Cross-domain Multi-modal Few-shot Object Detection via Rich Text
Zeyu Shangguan, Daniel Seita, Mohammad Rostami
TL;DR
This work tackles cross-domain, few-shot multi-modal object detection by leveraging rich textual descriptions as an auxiliary modality to bridge domain gaps. Building on a Meta-DETR backbone, it introduces a multi-modal feature aggregation module to align vision and language support, and a rich text semantic rectify module to reinforce cross-modal understanding during training.
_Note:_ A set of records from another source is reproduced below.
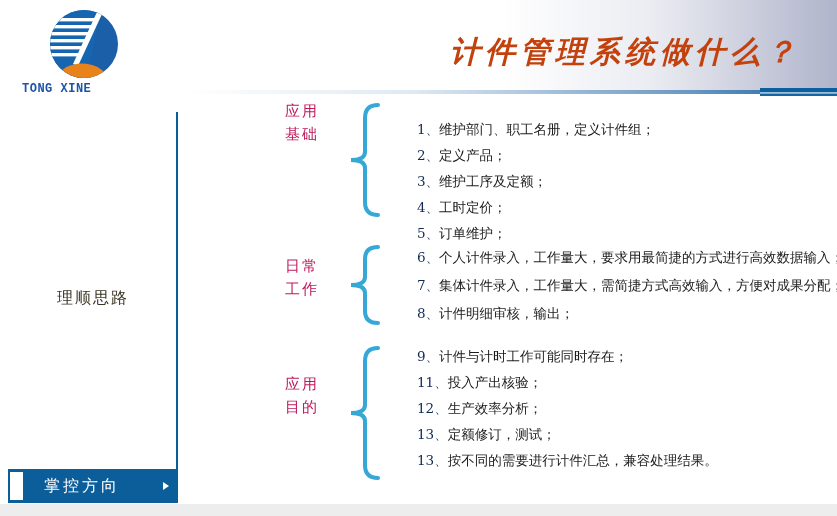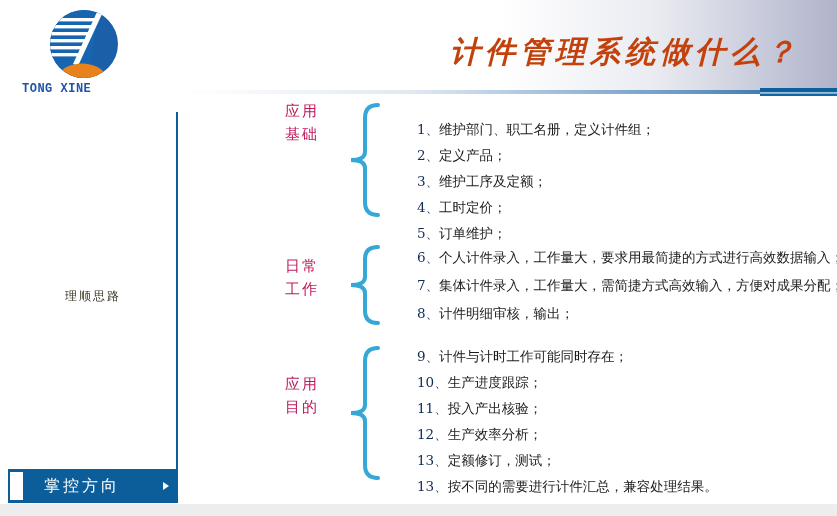--- a/index.html
+++ b/index.html
@@ -120,21 +120,21 @@
     border-bottom: 4px solid transparent;
     border-left: 6px solid #ffffff;
   }
   #nav-top { top: 112px; }
   #nav-bottom { top: 469px; }
   #nav-middle {
     position: absolute;
     left: 8px; top: 288px;
     width: 170px;
     text-align: center;
-    font-size: 12px;
+    font-size: 16px;
     letter-spacing: 2px;
     color: #3b3524;
     white-space: nowrap;
   }
 
   
   .group { position: absolute; left: 265px; }
   #group-0 { top: 100px; }
   #group-1 { top: 243px; }
   #group-2 { top: 343px; }
@@ -277,23 +277,20 @@
       <div>目的</div>
     </div>
     <svg class="brace" width="40" height="140" viewBox="0 0 40 140" xmlns="http://www.w3.org/2000/svg">
       <path d="M33 5 Q 20 5, 20 18 L20 62 Q 20 70, 6 70 Q 20 70, 20 78 L20 122 Q 20 135, 33 135" fill="none" stroke="#35a8d8" stroke-width="4" stroke-linecap="round"></path>
     </svg>
     <div class="items">
       <div class="item-line" style="line-height:26px;">
         <span class="item-num">9、</span><span>计件与计时工作可能同时存在；</span>
       </div>
       <div class="item-line" style="line-height:26px;">
-        <span class="item-num">10、</span><span>生产进度跟踪；</span>
-      </div>
-      <div class="item-line" style="line-height:26px;">
         <span class="item-num">11、</span><span>投入产出核验；</span>
       </div>
       <div class="item-line" style="line-height:26px;">
         <span class="item-num">12、</span><span>生产效率分析；</span>
       </div>
       <div class="item-line" style="line-height:26px;">
         <span class="item-num">13、</span><span>定额修订，测试；</span>
       </div>
       <div class="item-line" style="line-height:26px;">
         <span class="item-num">13、</span><span>按不同的需要进行计件汇总，兼容处理结果。</span>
Across CD-FSOD benchmarks and standard FSOD tests, the approach yields significant gains, with pronounced improvements when using LLM-generated rich text (e.g., ArTaxOr 1/5/10-shot mAP of 15.1/48.7/61.4). The findings demonstrate that incorporating detailed, domain-relevant text can robustly enhance cross-domain few-shot detection, offering practical benefits for industrial defect detection and related applications.
Abstract
Cross-modal feature extraction and integration have led to steady performance improvements in few-shot learning tasks due to generating richer features. However, existing multi-modal object detection (MM-OD) methods degrade when facing significant domain-shift and are sample insufficient. We hypothesize that rich text information could more effectively help the model to build a knowledge relationship between the vision instance and its language description and can help mitigate domain shift. Specifically, we study the Cross-Domain few-shot generalization of MM-OD (CDMM-FSOD) and propose a meta-learning based multi-modal few-shot object detection method that utilizes rich text semantic information as an auxiliary modality to achieve domain adaptation in the context of FSOD. Our proposed network contains (i) a multi-modal feature aggregation module that aligns the vision and language support feature embeddings and (ii) a rich text semantic rectify module that utilizes bidirectional text feature generation to reinforce multi-modal feature alignment and thus to enhance the model's language understanding capability. We evaluate our model on common standard cross-domain object detection datasets and demonstrate that our approach considerably outperforms existing FSOD methods.